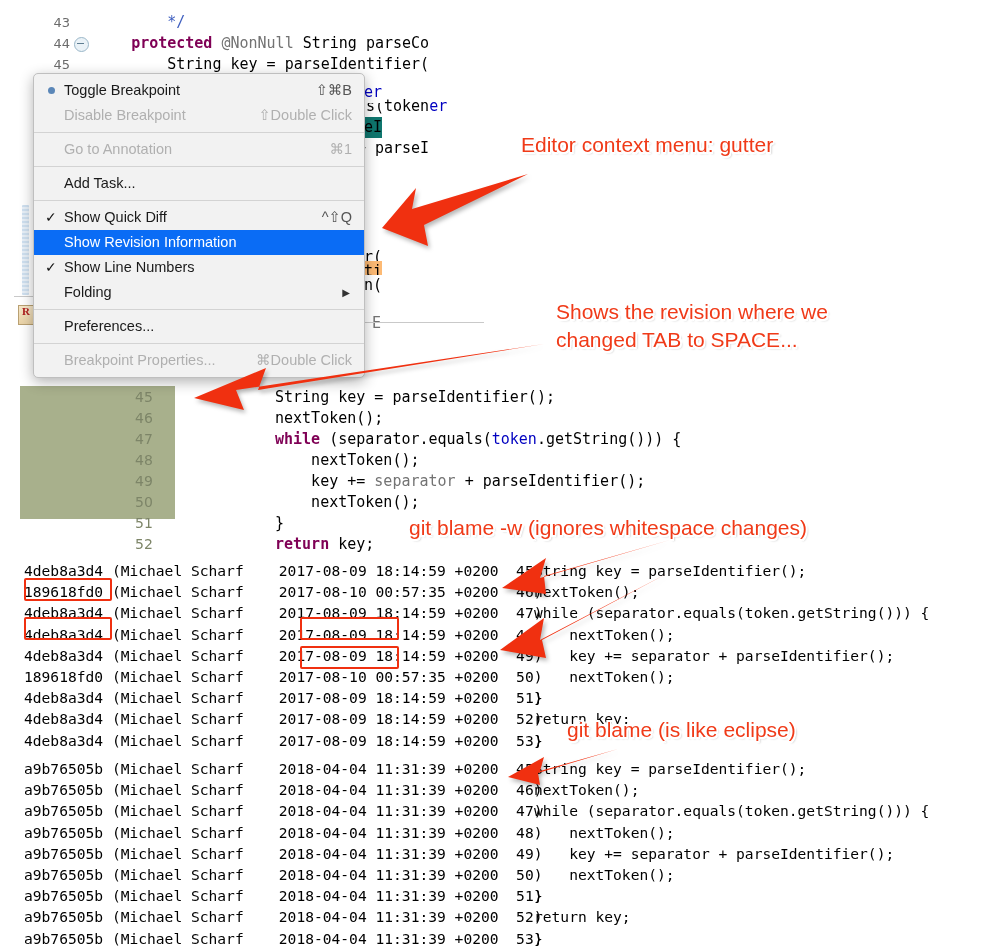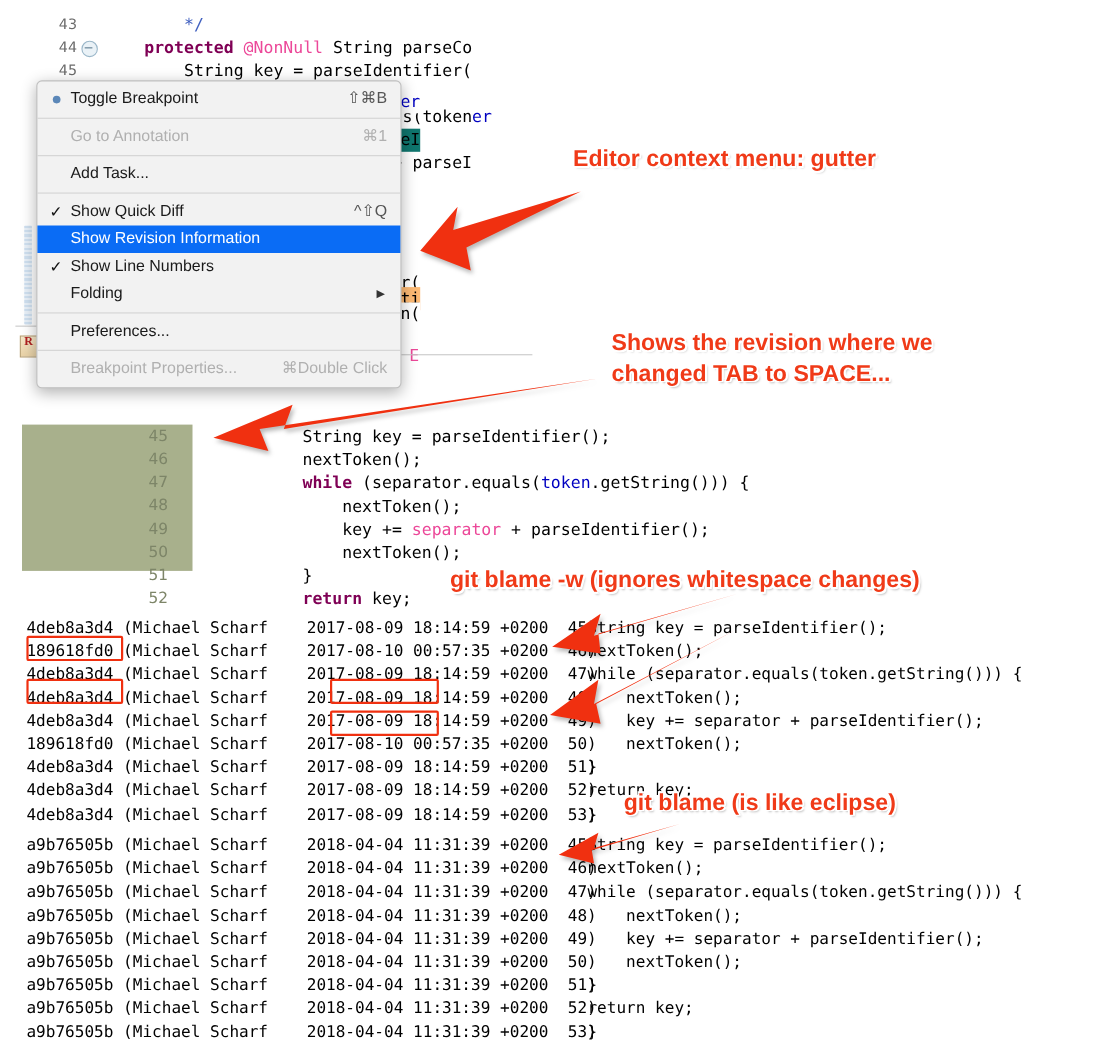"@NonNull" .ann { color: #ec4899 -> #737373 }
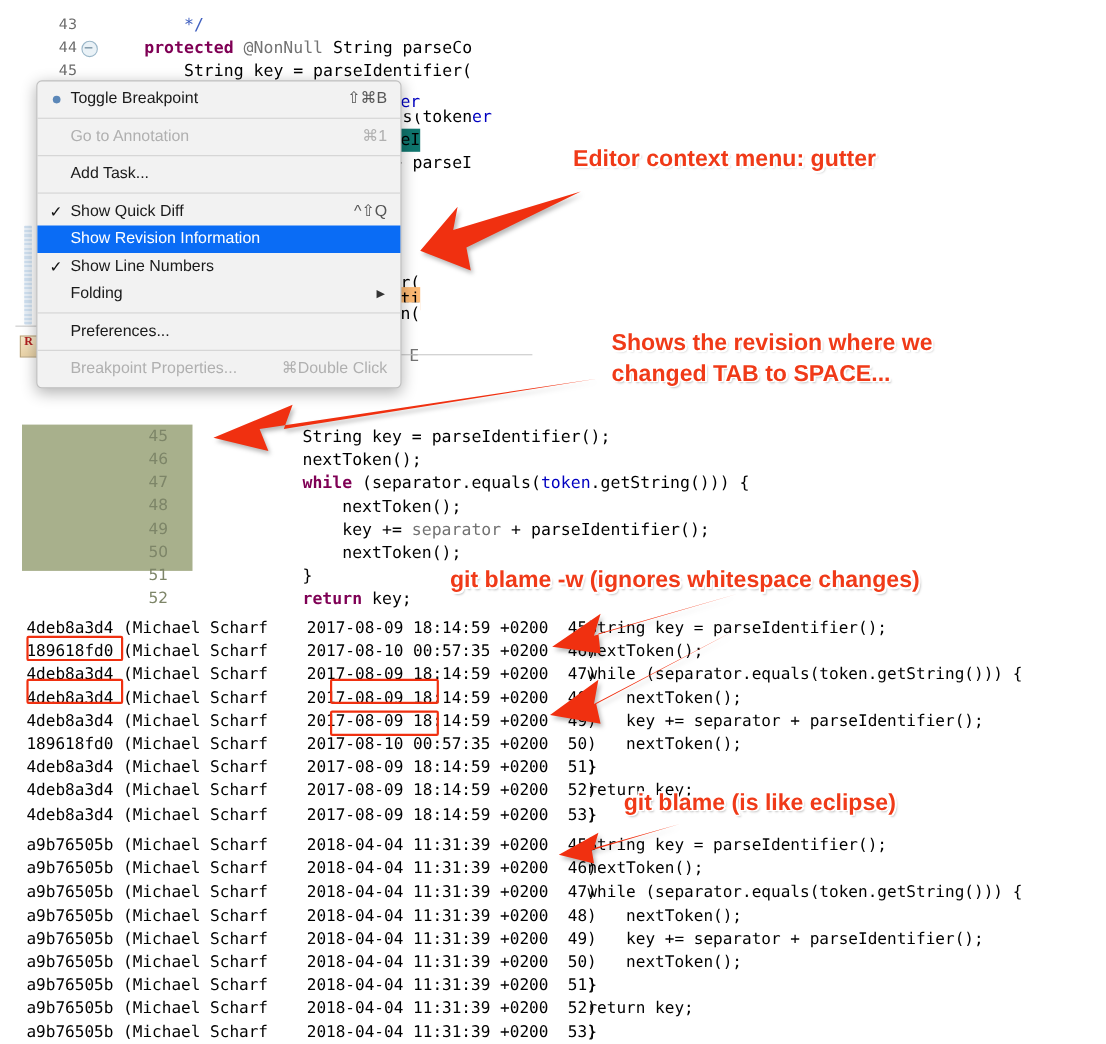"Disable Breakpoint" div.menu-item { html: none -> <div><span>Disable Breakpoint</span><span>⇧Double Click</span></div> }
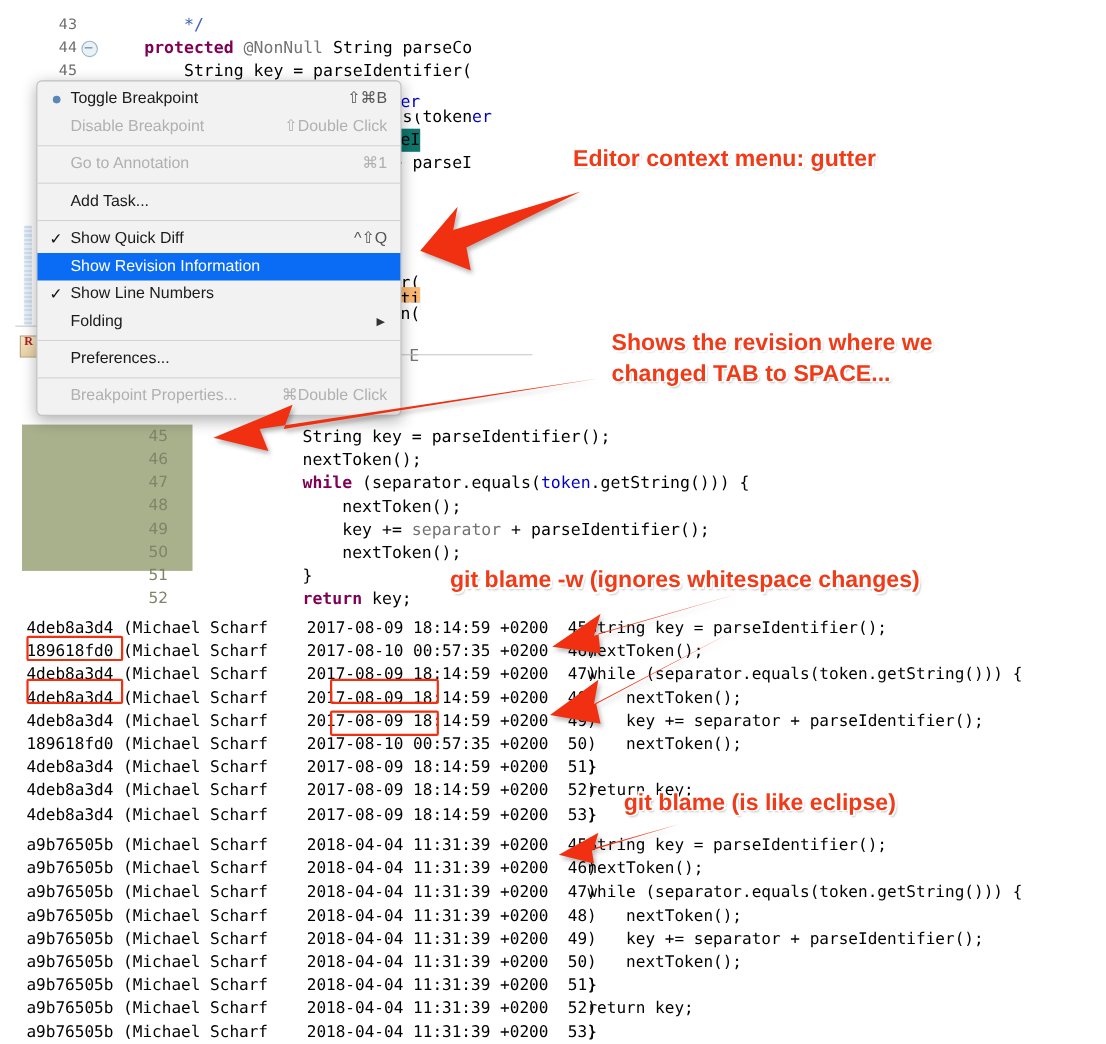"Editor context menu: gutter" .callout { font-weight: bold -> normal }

...

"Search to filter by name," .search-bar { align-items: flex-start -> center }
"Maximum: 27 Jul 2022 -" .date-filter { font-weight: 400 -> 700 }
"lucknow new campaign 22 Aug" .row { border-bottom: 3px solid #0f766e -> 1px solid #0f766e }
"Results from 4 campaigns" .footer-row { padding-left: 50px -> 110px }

==

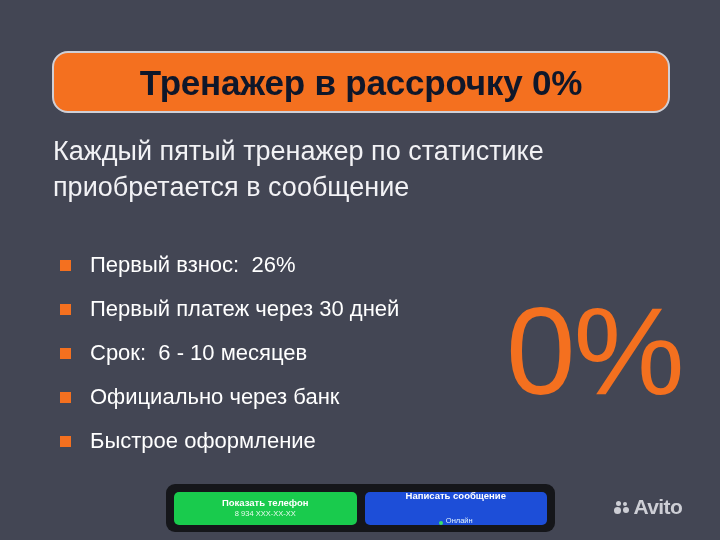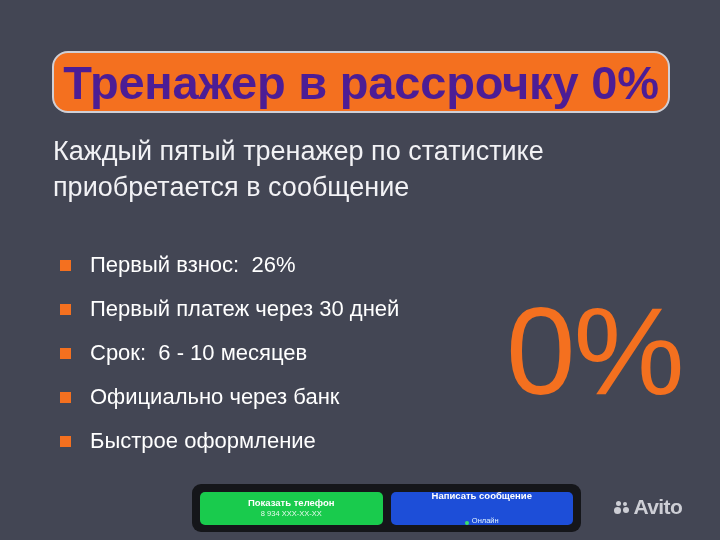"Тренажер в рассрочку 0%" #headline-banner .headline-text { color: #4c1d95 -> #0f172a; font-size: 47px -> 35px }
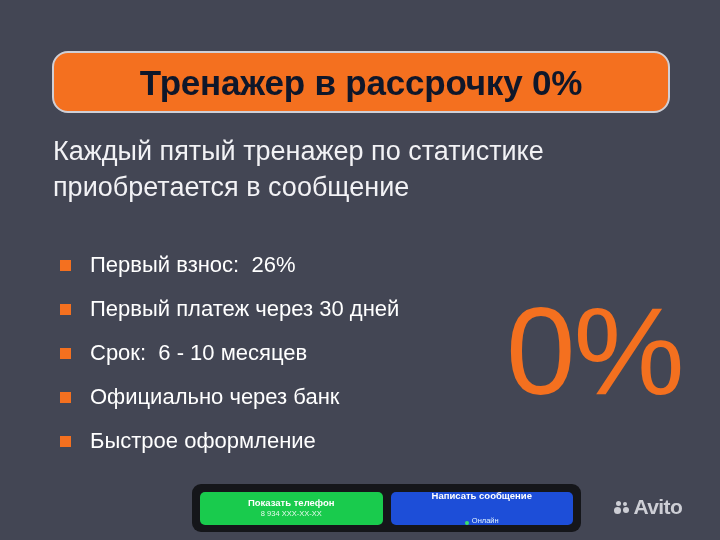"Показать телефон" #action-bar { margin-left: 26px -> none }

> [Task instructions] Going by the data above, give back only the lines from the one containing "color: #ec4899 ->" through the one containing "font-weight: bold ->", exactly as they stand, both ends included and no images.

> [Result of the exercise]
"@NonNull" .ann { color: #ec4899 -> #737373 }
"Disable Breakpoint" div.menu-item { html: none -> <div><span>Disable Breakpoint</span><span>⇧Double Click</span></div> }
"Editor context menu: gutter" .callout { font-weight: bold -> normal }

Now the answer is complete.